Field Definitions for Database Columns

DEFINE working fields matching column types—character, decimal, date—as host variables receiving fetch results. Length and scale mismatch causes truncation or SQL conversion errors. Nullable columns need indicator handling per integration guide—separate indicator fields or special null constants. Do not reuse FILE record buffer for DB columns unless layout intentionally unified.

Authorization and Environment

DB2 plans, packages, and GRANT authority live outside Easytrieve source but block runtime ACCESS. Test region IDs may differ from production—ACCESS succeeds in dev and fails in prod with -922 or authorization codes. Document required DB privileges beside ACCESS statement in program readme. JCL may need STEPLIB and DB2 subsystem parameters beyond ordinary batch Easytrieve proc.

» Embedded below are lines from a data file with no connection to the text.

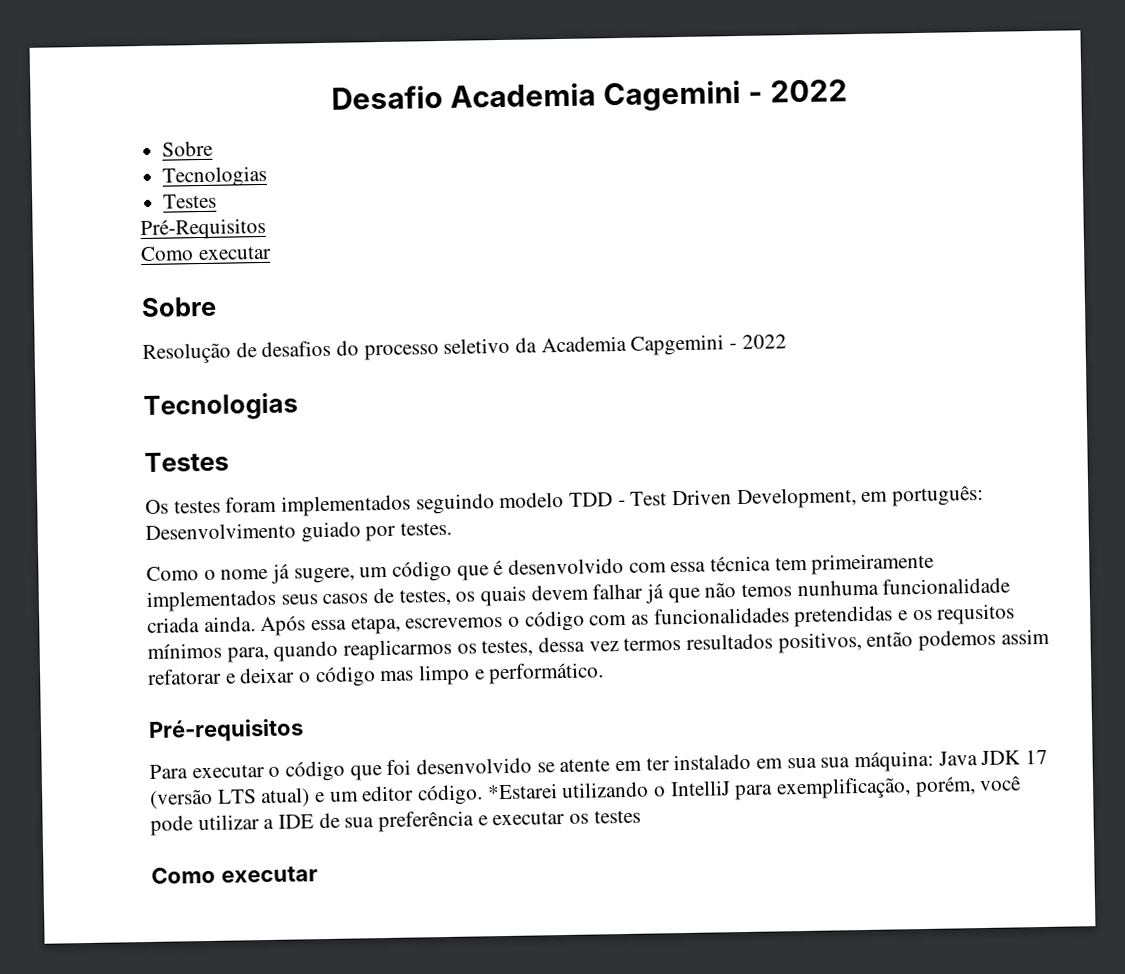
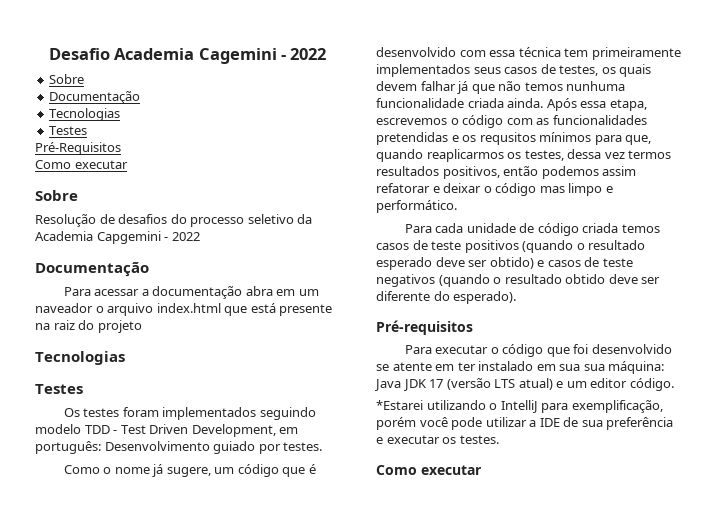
(214, 148) none -> [49,91,141,104] // Documentação
(787, 341) none -> [35,262,149,277] [63,286,319,299] [35,303,333,316] [35,320,142,333] // Documentação // Para acessar a documentação abra em um naveador o arquivo index.html que está presente na raiz do projeto
[226,646,269,663] para, -> [594,135,652,145] para que,
(605, 673) none -> [404,223,660,236] [376,240,646,253] [376,257,633,270] [376,274,661,287] [376,291,517,304] // Para cada unidade de código criada temos casos de teste positivos (quando o resultado esperado deve ser obtido) e casos de teste negativos (quando o resultado obtido deve ser diferente do esperado).
(484, 795) none -> (674, 384) //
[914,776,976,798] porém, -> [376,417,416,430] porém
[593,809,641,824] testes -> [459,435,499,444] testes.

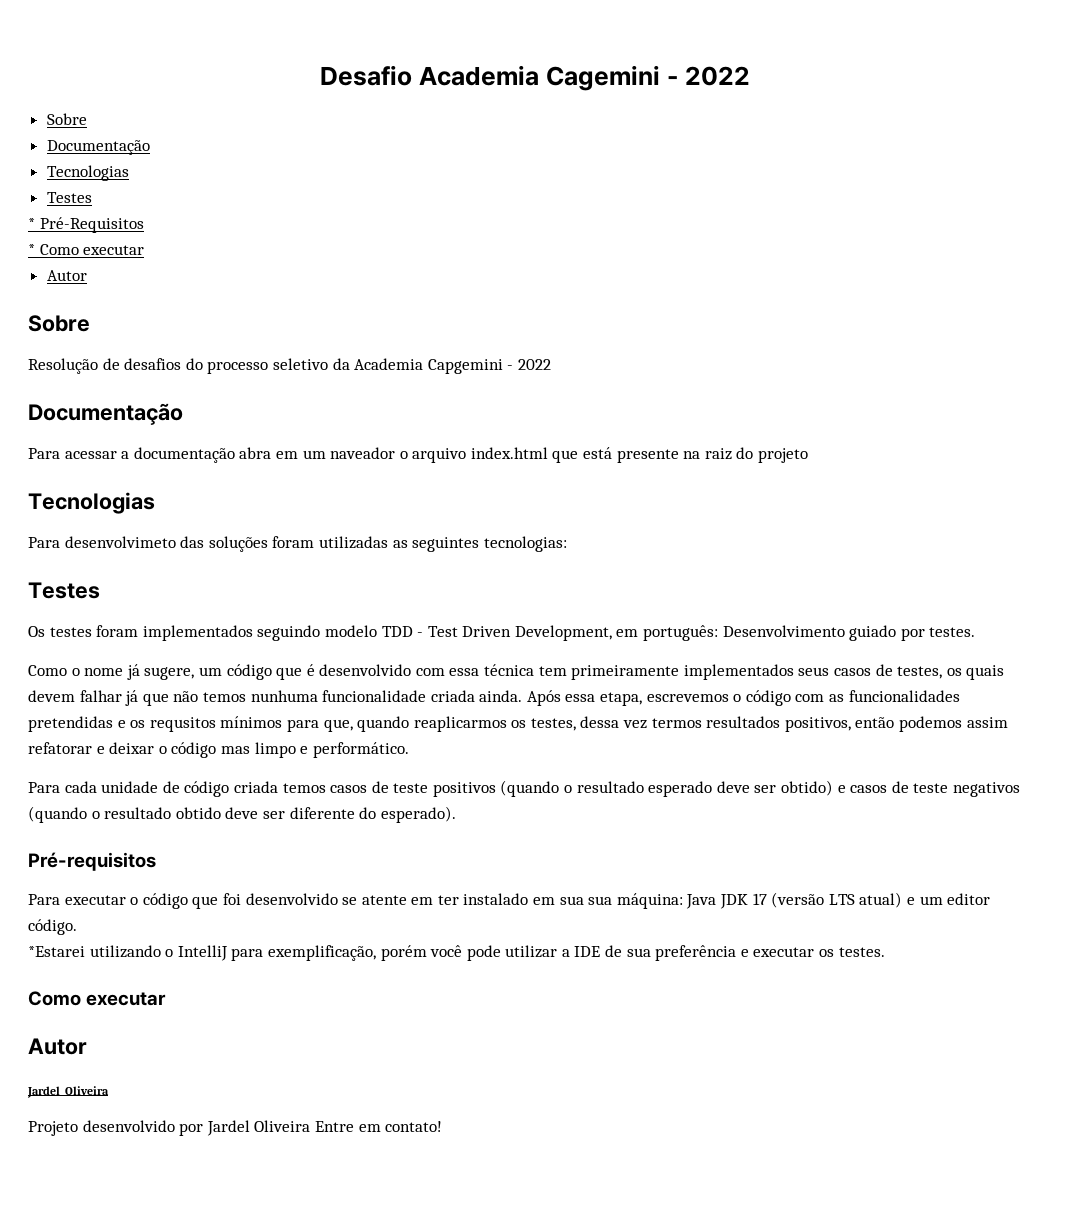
(88, 130) none -> [28,218,35,229] *
[35,160,128,169] Como executar -> [28,244,145,255] [46,270,87,281] * Como executar // Autor
(125, 358) none -> [28,536,567,552] // Para desenvolvimeto das soluções foram utilizadas as seguintes tecnologias:
(482, 470) none -> [28,1038,87,1055] [27,1086,109,1098] [28,1120,443,1136] // Autor // Jardel Oliveira // Projeto desenvolvido por Jardel Oliveira Entre em contato!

Error Handling After ACCESS

Failed ACCESS should not fall through to SQL or GET assuming connection live. DISPLAY SQLCODE or status, increment error counter, ABEND or route to exception when policy requires. Retry logic for timeout differs from permanent auth failure—do not infinite loop ACCESS on bad password. See lifecycle error handling and file functions for status patterns parallel to database return codes.

ACCESS in SCREEN Activities

Online transactions may ACCESS during INITIATION or BEFORE-SCREEN PROC, hold connection for session, disconnect on TERMINATION. Long-held connections affect DB2 thread limits— follow shop standard for pool versus per-transaction ACCESS. AFTER-SCREEN validation may re-query database to confirm update committed.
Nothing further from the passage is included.